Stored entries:

......

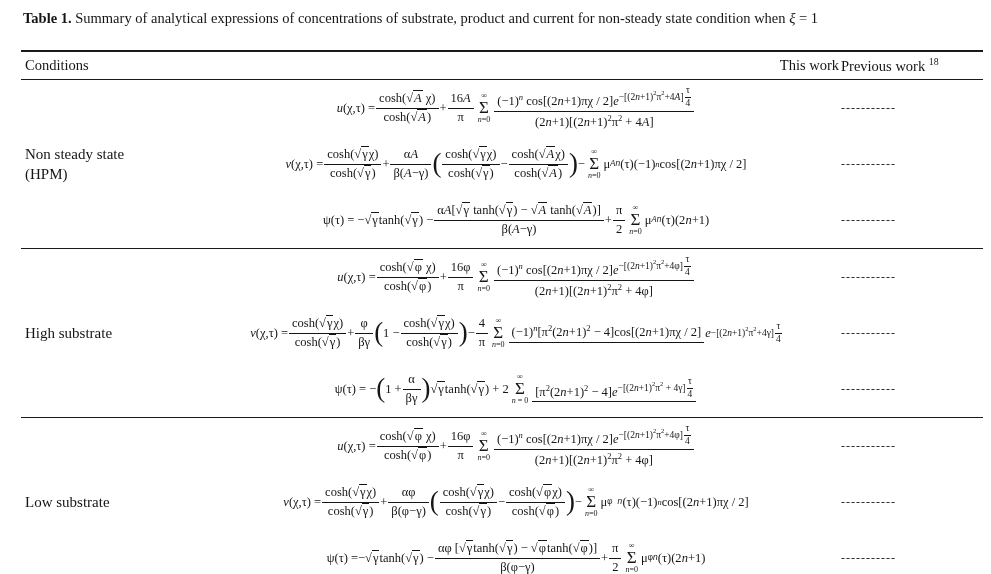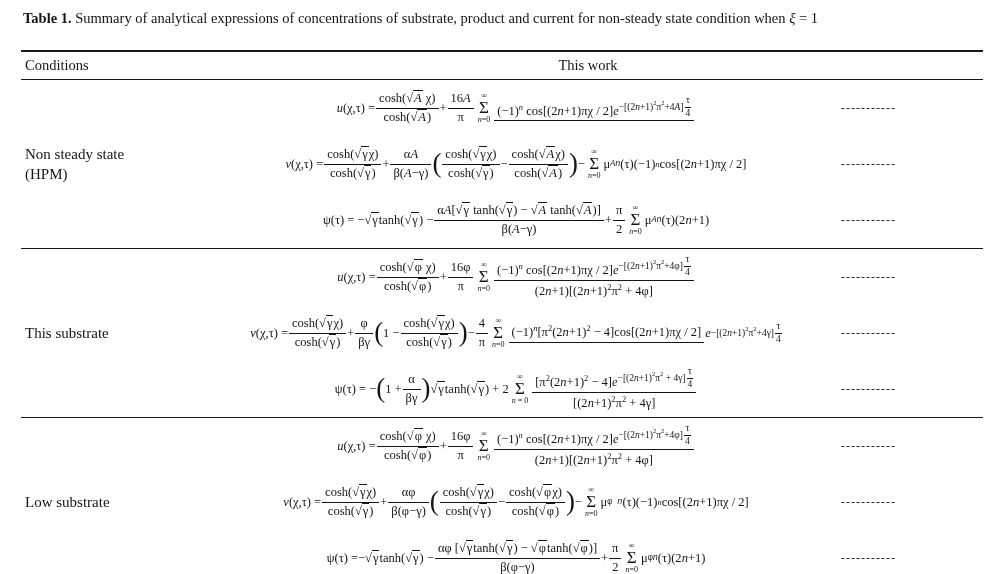"This work" .hdr .mid { text-align: center -> right }
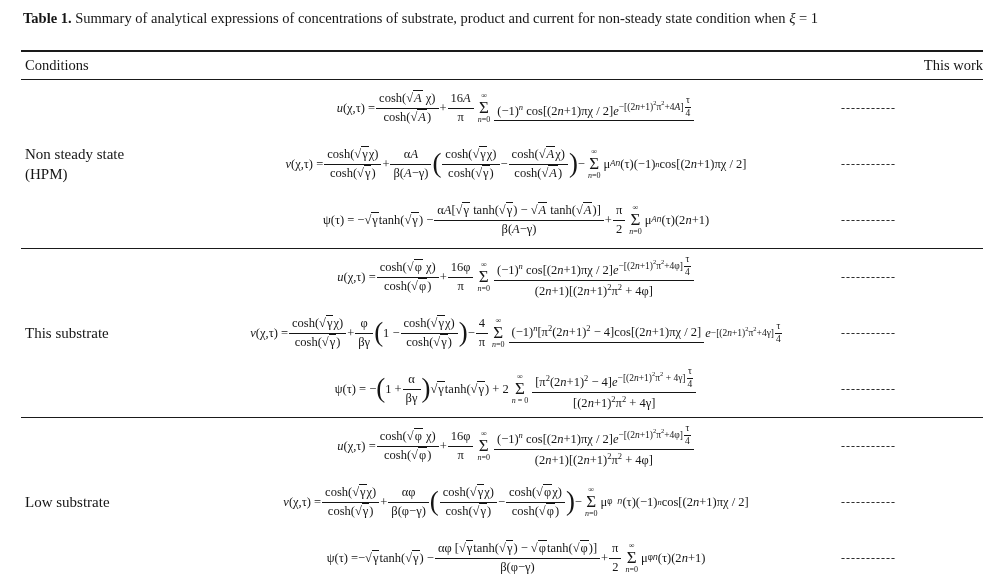"Previous work 18" div.c3 { html: none -> <div>Previous work <sup>18</sup></div> }
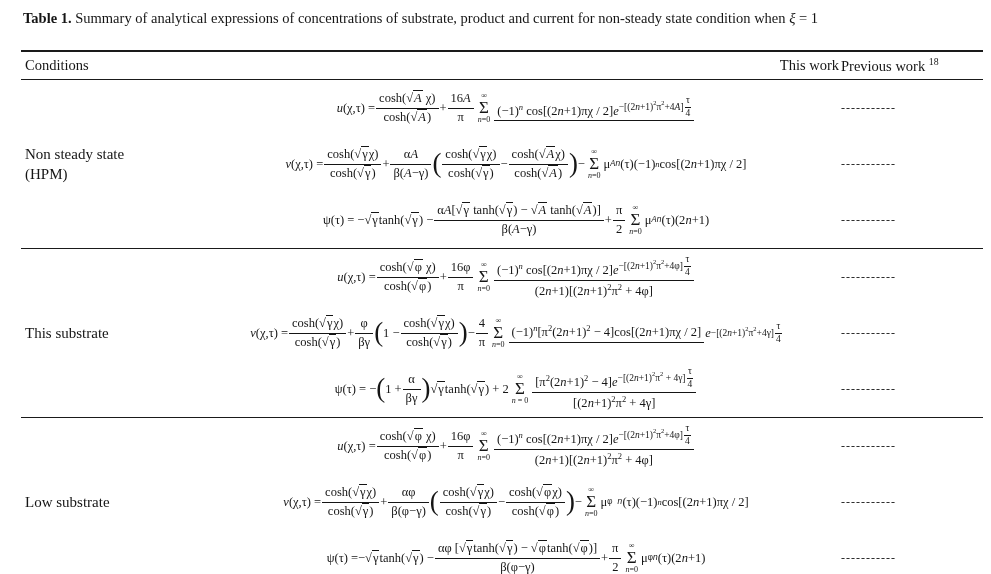"(2n+1)[(2n+1)2π2 + 4A]" span.de { html: none -> <span>(2<i>n</i>+1)[(2<i>n</i>+1)<sup>2</sup>π<sup>2</sup> + 4<i>A</i>]</span> }
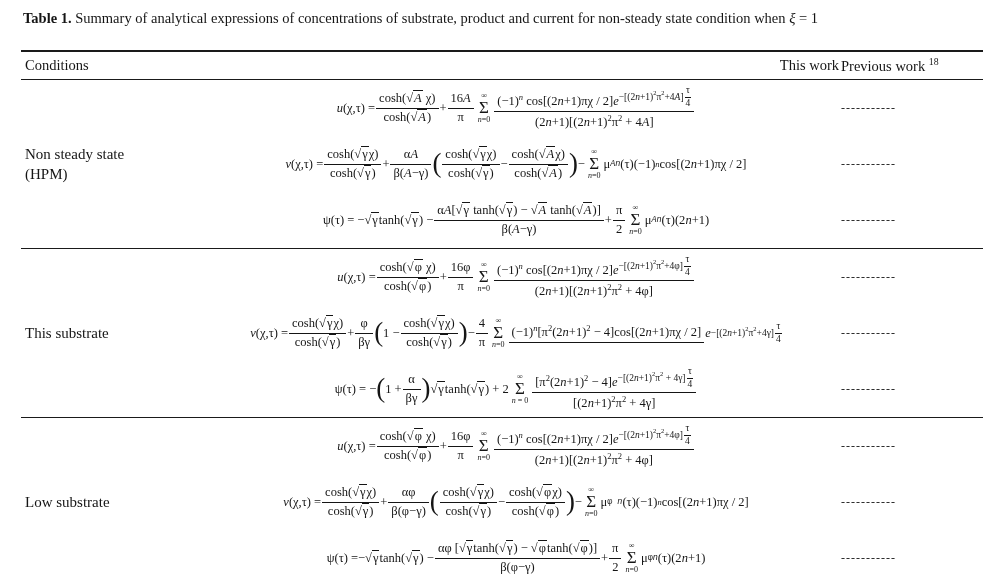"This substrate" div.c1 { text: This -> High }
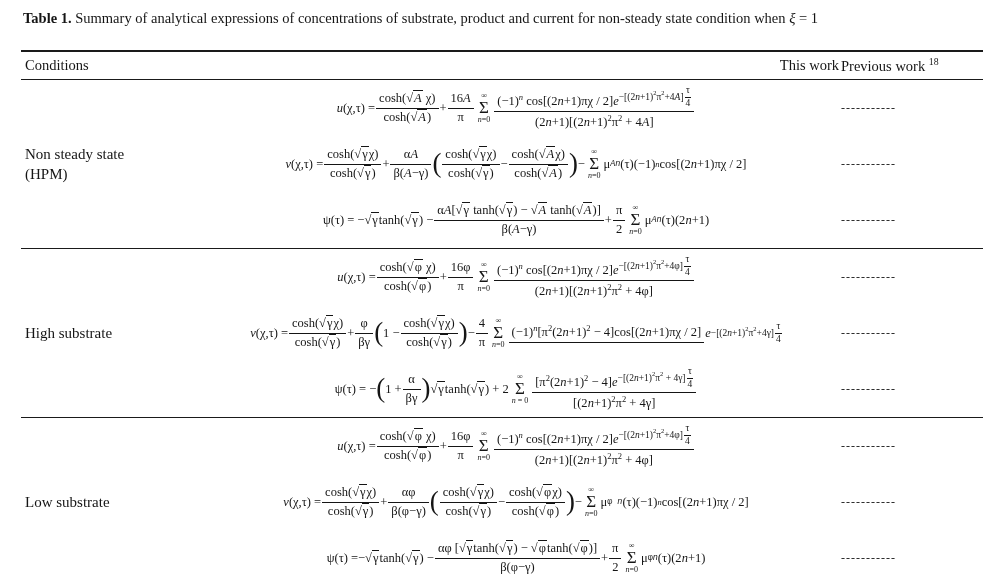"[(2n+1)2π2 + 4γ]" span.de { html: <span>[(2<i>n</i>+1)<sup>2</sup>π<sup>2</sup> + 4γ]</span> -> none }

......

(Action item): Leave the pictures out. Extract exactly the lines running from the one with "-> <span>(2<i>n</i>+1)[(2<i>n</i>+1)<sup>2</sup>π<sup>2</sup> +" through the last entry, both ends included.

(Output of the task):
"(2n+1)[(2n+1)2π2 + 4A]" span.de { html: none -> <span>(2<i>n</i>+1)[(2<i>n</i>+1)<sup>2</sup>π<sup>2</sup> + 4<i>A</i>]</span> }
"This substrate" div.c1 { text: This -> High }
"[(2n+1)2π2 + 4γ]" span.de { html: <span>[(2<i>n</i>+1)<sup>2</sup>π<sup>2</sup> + 4γ]</span> -> none }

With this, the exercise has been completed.